ASSIGNMENT: The records underneath are to be repeated exactly, with the pictures left out.

[User interface change data]
Start of Block

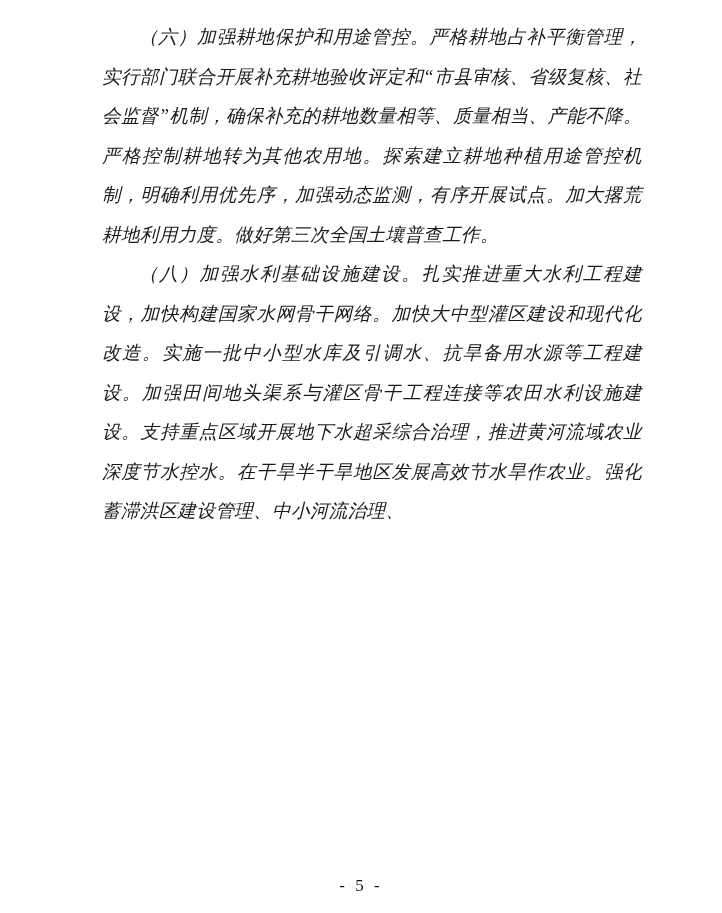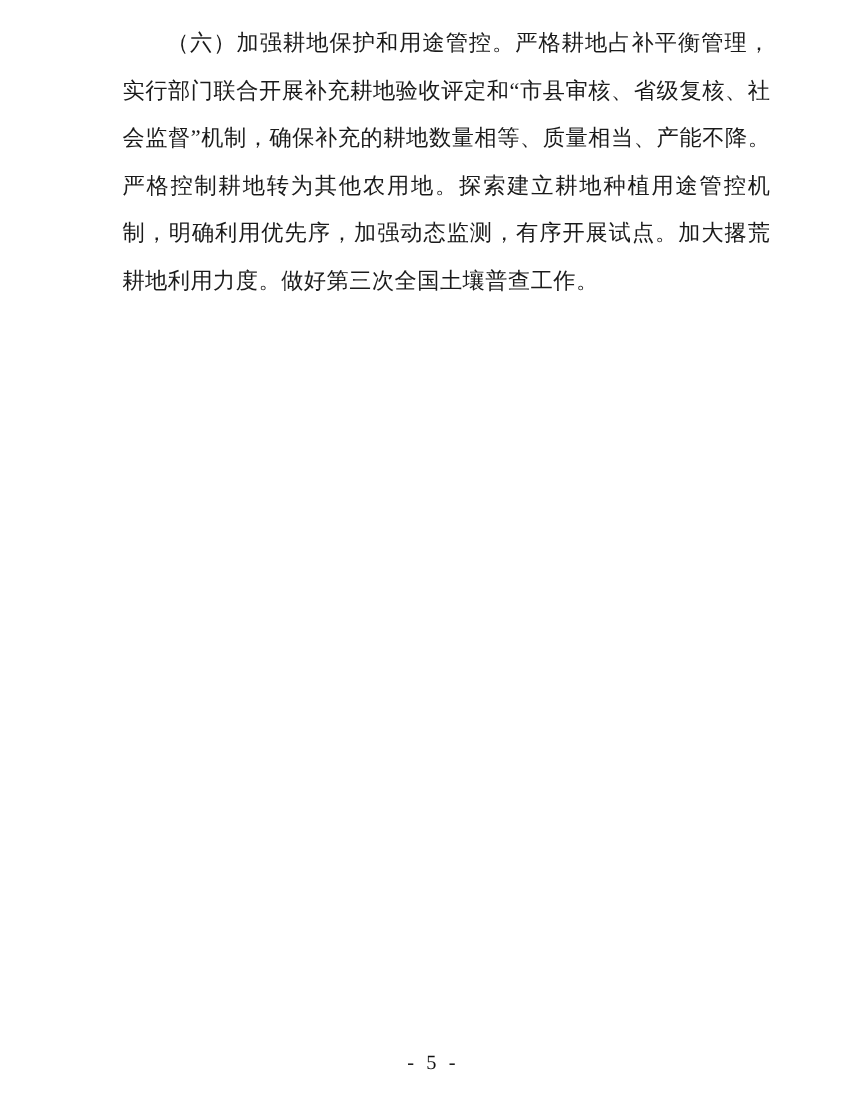--- a/index.html
+++ b/index.html
@@ -39,6 +39,7 @@
     margin: 0;
     text-indent: 2em;
     letter-spacing: 0.4px;
+    font-style: italic;
   }
   .page-number {
     position: absolute;

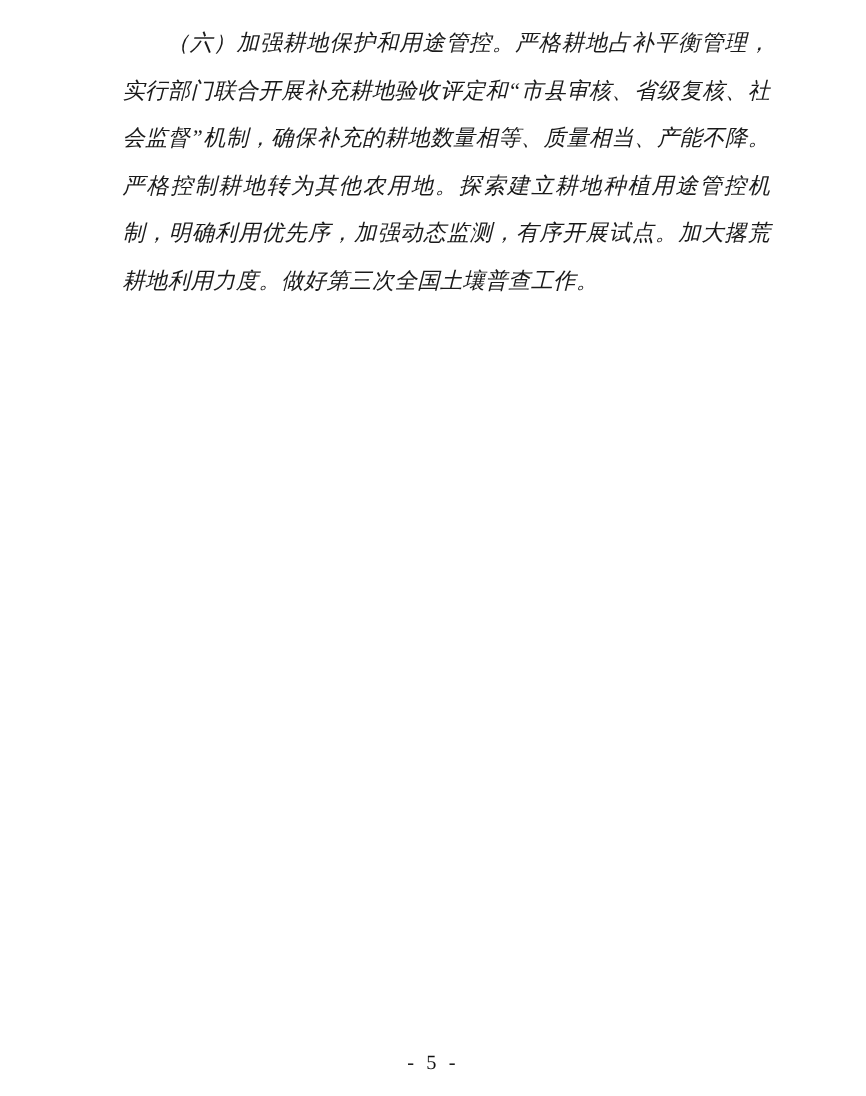--- a/index.html
+++ b/index.html
@@ -59,6 +59,7 @@
 <div class="page">
   <div class="content">
     <p>（六）加强耕地保护和用途管控。严格耕地占补平衡管理，实行部门联合开展补充耕地验收评定和“市县审核、省级复核、社会监督”机制，确保补充的耕地数量相等、质量相当、产能不降。严格控制耕地转为其他农用地。探索建立耕地种植用途管控机制，明确利用优先序，加强动态监测，有序开展试点。加大撂荒耕地利用力度。做好第三次全国土壤普查工作。</p>
+    <p>（八）加强水利基础设施建设。扎实推进重大水利工程建设，加快构建国家水网骨干网络。加快大中型灌区建设和现代化改造。实施一批中小型水库及引调水、抗旱备用水源等工程建设。加强田间地头渠系与灌区骨干工程连接等农田水利设施建设。支持重点区域开展地下水超采综合治理，推进黄河流域农业深度节水控水。在干旱半干旱地区发展高效节水旱作农业。强化蓄滞洪区建设管理、中小河流治理、</p>
   </div>
   <div class="page-number">- 5 -</div>
 </div>

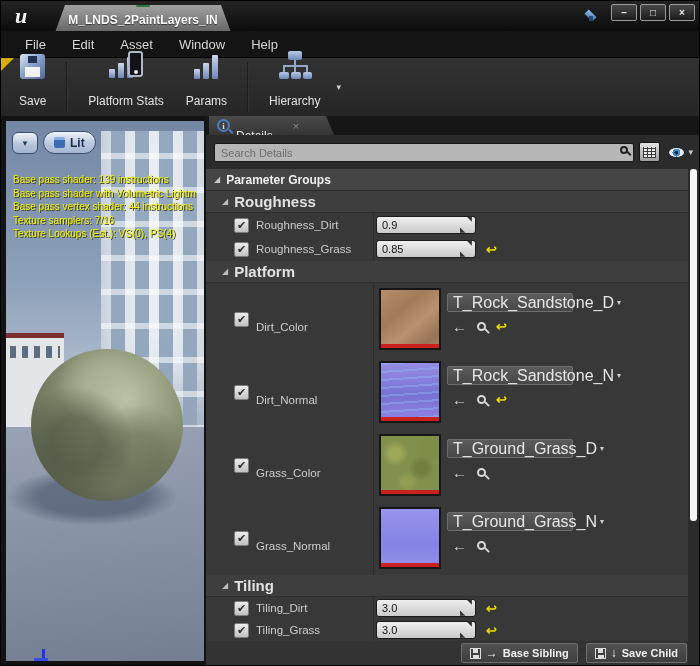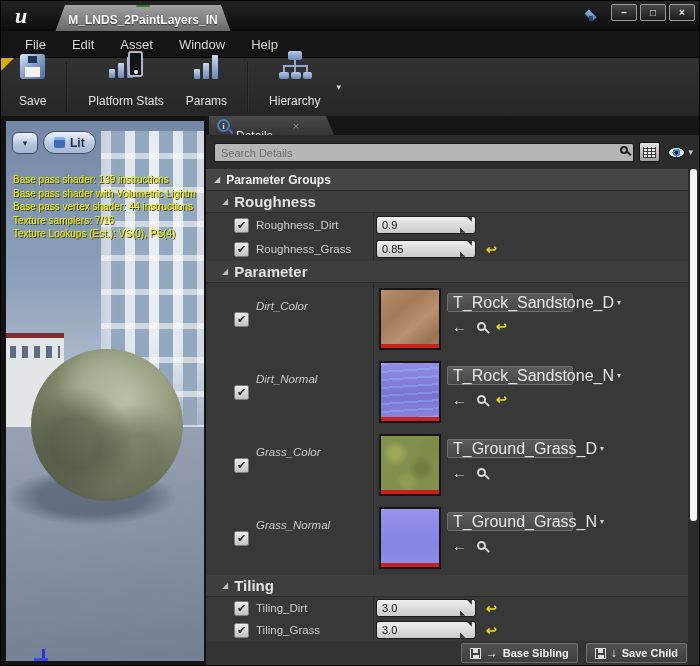--- a/index.html
+++ b/index.html
@@ -377,7 +377,7 @@
 
       <div class="sec-hd">
         <span class="tri">◢</span>
-        <span class="t">Parameter</span>
+        <span class="t">Platform</span>
       </div>
 
       <div class="trow">

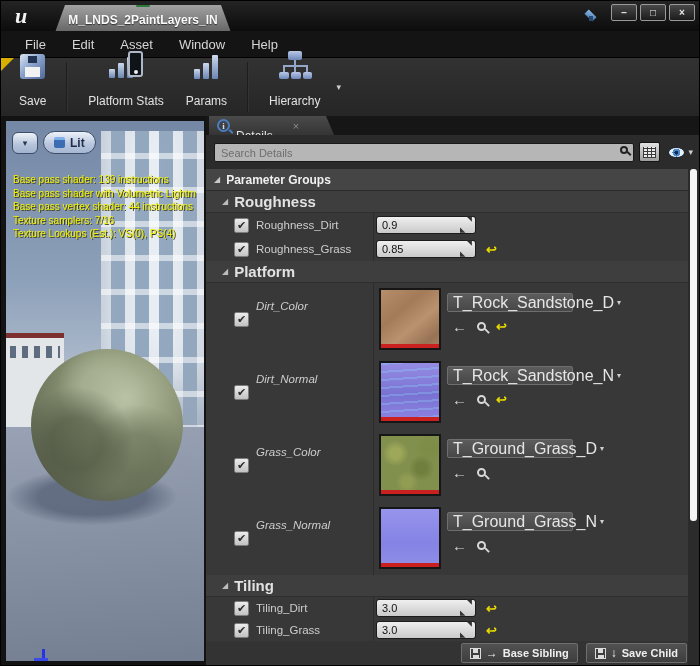--- a/index.html
+++ b/index.html
@@ -169,7 +169,7 @@
   .reset { position:absolute; left:280px; color:#e6d800; font-size:13px; font-weight:bold; }
   .trow { position:relative; height:73px; }
   .trow .cb { top:29px; }
-  .trow .plabel { top:17px;font-style:italic; }
+  .trow .plabel { top:38px; }
   .thumb { position:absolute; left:173px; top:5px; width:62px; height:62px; border:2px solid #161616; }
   .thumb::after { content:""; position:absolute; left:0; right:0; bottom:0; height:4px; background:#cb2020; }
   .th-sandstone { background:linear-gradient(140deg,#b78d6b,#a37b59 35%,#bb926f 60%,#977254 85%,#ab8263);

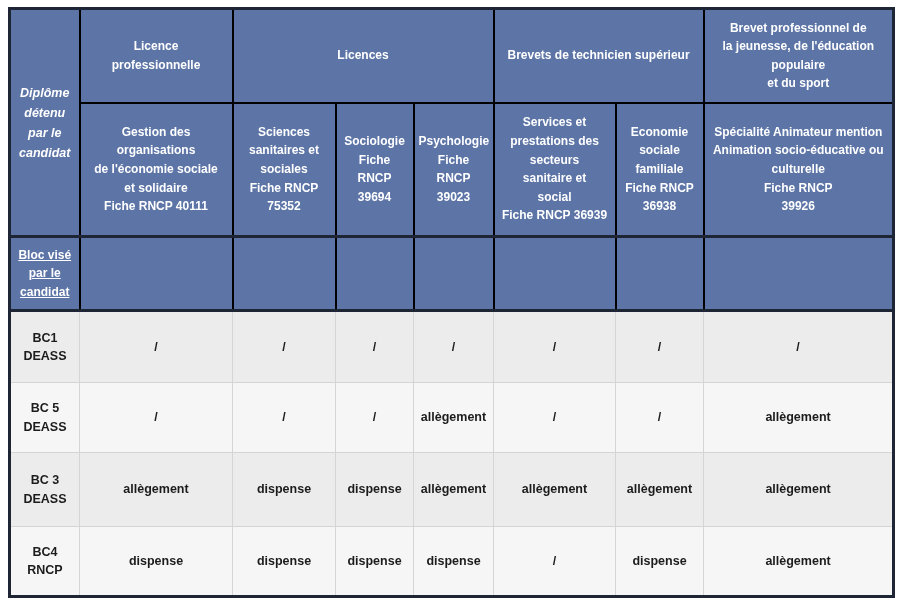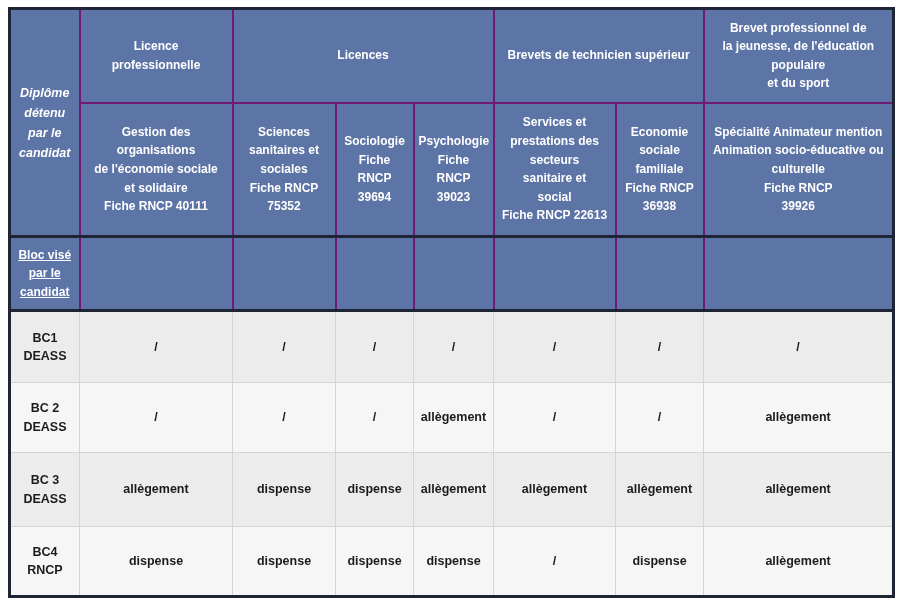--- a/index.html
+++ b/index.html
@@ -34,7 +34,7 @@
   .hdr {
     background: #5c74a6;
     color: #ffffff;
-    border: 2px solid #701a75;
+    border: 2px solid #000000;
     font-size: 12px;
     line-height: 1.55;
   }

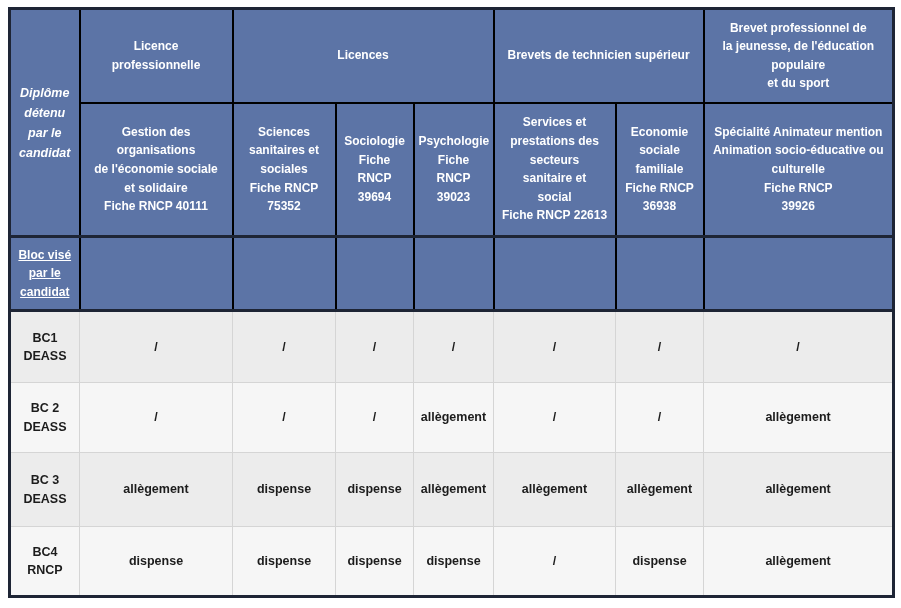--- a/index.html
+++ b/index.html
@@ -110,7 +110,7 @@
 secteurs
 sanitaire et
 social
-Fiche RNCP 22613</th>
+Fiche RNCP 36939</th>
       <th class="hdr">Economie
 sociale
 familiale

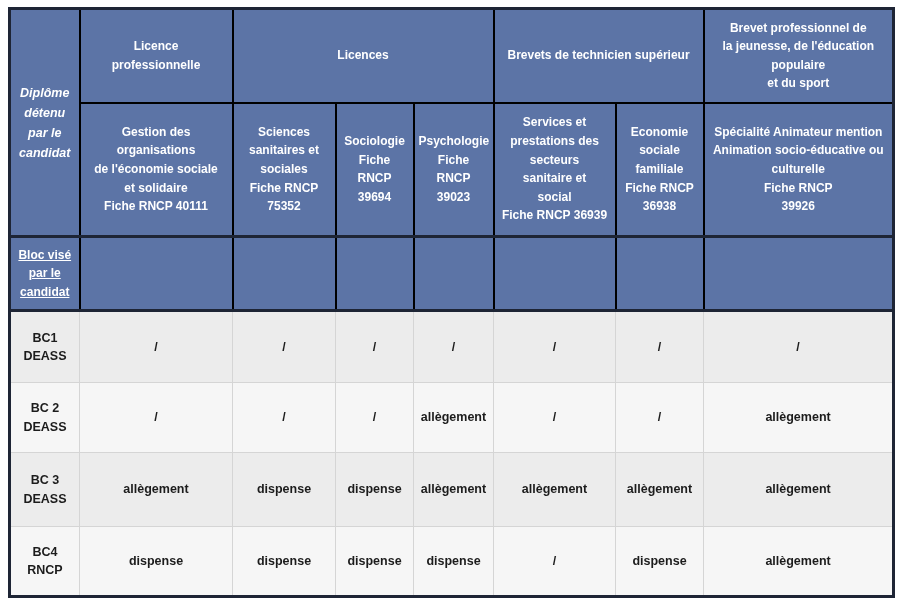--- a/index.html
+++ b/index.html
@@ -149,7 +149,7 @@
     </tr>
 
     <tr class="row-even" style="height:70px">
-      <td class="body-cell">BC 2
+      <td class="body-cell">BC 5
 DEASS</td>
       <td class="body-cell">/</td>
       <td class="body-cell">/</td>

End of Block

SOLUTION TO THE PROBLEM:
--- a/index.html
+++ b/index.html
@@ -39,6 +39,7 @@
     margin: 0;
     text-indent: 2em;
     letter-spacing: 0.4px;
+    font-style: italic;
   }
   .page-number {
     position: absolute;

--- a/index.html
+++ b/index.html
@@ -59,6 +59,7 @@
 <div class="page">
   <div class="content">
     <p>（六）加强耕地保护和用途管控。严格耕地占补平衡管理，实行部门联合开展补充耕地验收评定和“市县审核、省级复核、社会监督”机制，确保补充的耕地数量相等、质量相当、产能不降。严格控制耕地转为其他农用地。探索建立耕地种植用途管控机制，明确利用优先序，加强动态监测，有序开展试点。加大撂荒耕地利用力度。做好第三次全国土壤普查工作。</p>
+    <p>（八）加强水利基础设施建设。扎实推进重大水利工程建设，加快构建国家水网骨干网络。加快大中型灌区建设和现代化改造。实施一批中小型水库及引调水、抗旱备用水源等工程建设。加强田间地头渠系与灌区骨干工程连接等农田水利设施建设。支持重点区域开展地下水超采综合治理，推进黄河流域农业深度节水控水。在干旱半干旱地区发展高效节水旱作农业。强化蓄滞洪区建设管理、中小河流治理、</p>
   </div>
   <div class="page-number">- 5 -</div>
 </div>

--- a/index.html
+++ b/index.html
@@ -377,7 +377,7 @@
 
       <div class="sec-hd">
         <span class="tri">◢</span>
-        <span class="t">Parameter</span>
+        <span class="t">Platform</span>
       </div>
 
       <div class="trow">

--- a/index.html
+++ b/index.html
@@ -169,7 +169,7 @@
   .reset { position:absolute; left:280px; color:#e6d800; font-size:13px; font-weight:bold; }
   .trow { position:relative; height:73px; }
   .trow .cb { top:29px; }
-  .trow .plabel { top:17px;font-style:italic; }
+  .trow .plabel { top:38px; }
   .thumb { position:absolute; left:173px; top:5px; width:62px; height:62px; border:2px solid #161616; }
   .thumb::after { content:""; position:absolute; left:0; right:0; bottom:0; height:4px; background:#cb2020; }
   .th-sandstone { background:linear-gradient(140deg,#b78d6b,#a37b59 35%,#bb926f 60%,#977254 85%,#ab8263);

--- a/index.html
+++ b/index.html
@@ -34,7 +34,7 @@
   .hdr {
     background: #5c74a6;
     color: #ffffff;
-    border: 2px solid #701a75;
+    border: 2px solid #000000;
     font-size: 12px;
     line-height: 1.55;
   }

--- a/index.html
+++ b/index.html
@@ -110,7 +110,7 @@
 secteurs
 sanitaire et
 social
-Fiche RNCP 22613</th>
+Fiche RNCP 36939</th>
       <th class="hdr">Economie
 sociale
 familiale

--- a/index.html
+++ b/index.html
@@ -149,7 +149,7 @@
     </tr>
 
     <tr class="row-even" style="height:70px">
-      <td class="body-cell">BC 2
+      <td class="body-cell">BC 5
 DEASS</td>
       <td class="body-cell">/</td>
       <td class="body-cell">/</td>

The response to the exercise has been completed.